Wang Qing, chief macro analyst of Oriental Jincheng, and his team believe that the central bank will continue to implement a strong policy of RRR and interest rate cuts in 2025, of which the policy rate cut may reach 0.5 percentage points, which is significantly higher than the 0.3 percentage point rate cut this year. In addition, the interest rates of various structural monetary policy instruments will also be lowered in due course to guide enterprises and households to further reduce their financing costs. Wang Qing's team specifically mentioned that it is not ruled out that the targeted interest rate reduction of residential housing loans will be carried out by greatly guiding the downward trend of LPR quotations of more than 5 years, which will be a key measure to promote the real estate market to stop falling and stabilize.

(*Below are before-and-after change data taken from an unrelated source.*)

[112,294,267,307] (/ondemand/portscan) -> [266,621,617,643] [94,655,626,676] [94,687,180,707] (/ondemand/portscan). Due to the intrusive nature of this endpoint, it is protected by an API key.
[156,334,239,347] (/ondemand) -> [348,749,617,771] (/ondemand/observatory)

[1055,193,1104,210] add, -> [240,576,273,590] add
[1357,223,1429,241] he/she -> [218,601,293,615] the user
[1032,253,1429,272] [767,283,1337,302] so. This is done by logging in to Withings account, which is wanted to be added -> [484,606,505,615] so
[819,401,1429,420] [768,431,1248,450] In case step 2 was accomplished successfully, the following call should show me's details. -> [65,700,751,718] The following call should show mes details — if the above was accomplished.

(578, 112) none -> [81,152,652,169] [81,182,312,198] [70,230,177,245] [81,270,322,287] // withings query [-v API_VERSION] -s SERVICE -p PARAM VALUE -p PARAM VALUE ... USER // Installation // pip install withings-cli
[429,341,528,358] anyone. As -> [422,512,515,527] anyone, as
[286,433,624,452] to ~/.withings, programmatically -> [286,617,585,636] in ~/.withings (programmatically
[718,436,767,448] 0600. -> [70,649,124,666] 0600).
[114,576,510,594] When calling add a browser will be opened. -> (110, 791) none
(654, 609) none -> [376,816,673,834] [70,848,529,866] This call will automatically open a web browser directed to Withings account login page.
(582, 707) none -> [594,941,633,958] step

With the weakening of the financial "crowding" effect, the scale of new credit and social financing is expected to resume rapid growth next year.
2. Outlook for the bond market
According to the latest China Economic and Financial Outlook Report released by the Bank of China Research Institute, the bond market will show the following characteristics in 2025:
Liquidity remains accommodative: As the PBOC adheres to a supportive monetary policy stance, the overall liquidity in the bond market will continue to remain reasonably abundant.
Bond supply continues to increase: The issuance scale of government bonds, local government bonds, interbank certificates of deposit, and financial bonds is expected to remain at a high level, and the issuance of bonds will maintain steady growth.
Long-term Treasury yields will fall steadily: The downward trend of short-term Treasury yields will flatten out, and the overall Treasury yields will fall appropriately, and credit spreads may narrow.
Improved default risk: There have been no more bond defaults in the real estate sector since August 2024. With the extension of the "16 Policies on Real Estate Finance" and the stabilization of the bottom of the real estate market, the liquidity of key bond issuers will further improve.
Strong demand from institutional investors: The demand for personal pension reserves and the preservation and appreciation of insurance funds continues to increase, and the demand for bonds from institutional investors such as bank wealth management, insurance asset management, funds, and trusts will continue to be strong.
Monetary and fiscal policy in 2025 will work together in financial markets, especially bond markets. Through the appropriate policy of reducing the reserve requirement ratio and interest rates, combined with a proactive fiscal policy, it can effectively promote stable economic growth and maintain the healthy operation of the financial market. At the same time, the good development trend of both supply and demand in the bond market will also provide more opportunities and support for investors.